Print the data below exactly, but only the lines from the one containing "tax: 5% = 6.00 -> 5% = 5.86" down to the one containing "balance: 88.96 -> 86.05", inclusive.

▸ **Change detection data**
^^^^

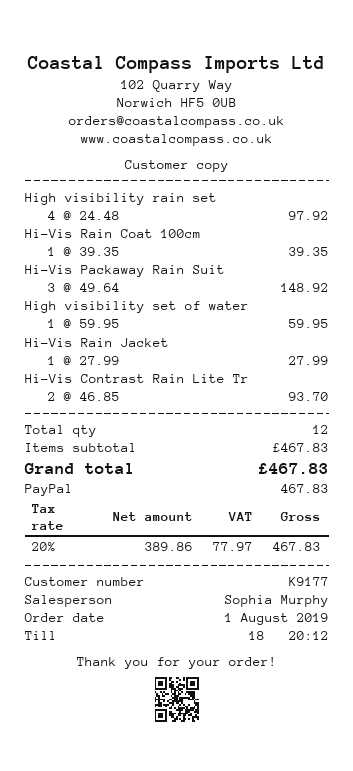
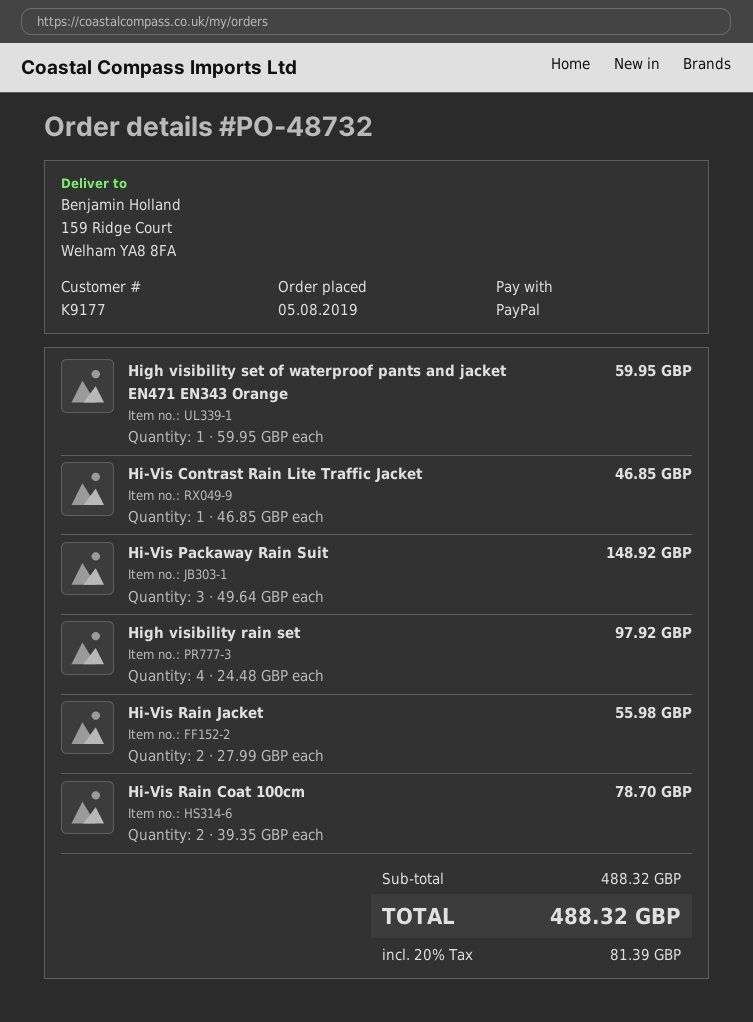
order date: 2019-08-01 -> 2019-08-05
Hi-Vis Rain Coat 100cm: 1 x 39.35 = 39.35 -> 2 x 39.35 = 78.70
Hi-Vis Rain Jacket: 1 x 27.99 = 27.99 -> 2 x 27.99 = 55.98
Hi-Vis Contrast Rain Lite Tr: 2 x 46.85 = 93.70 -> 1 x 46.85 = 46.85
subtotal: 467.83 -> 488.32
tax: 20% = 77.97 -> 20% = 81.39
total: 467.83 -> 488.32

^^^^

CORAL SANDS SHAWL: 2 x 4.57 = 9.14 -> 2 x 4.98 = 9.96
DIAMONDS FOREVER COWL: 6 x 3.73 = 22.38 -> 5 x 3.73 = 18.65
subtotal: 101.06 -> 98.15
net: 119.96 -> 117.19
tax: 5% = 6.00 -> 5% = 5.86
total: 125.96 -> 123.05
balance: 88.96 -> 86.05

^^^^

▸ **Answer**
tax: 5% = 6.00 -> 5% = 5.86
total: 125.96 -> 123.05
balance: 88.96 -> 86.05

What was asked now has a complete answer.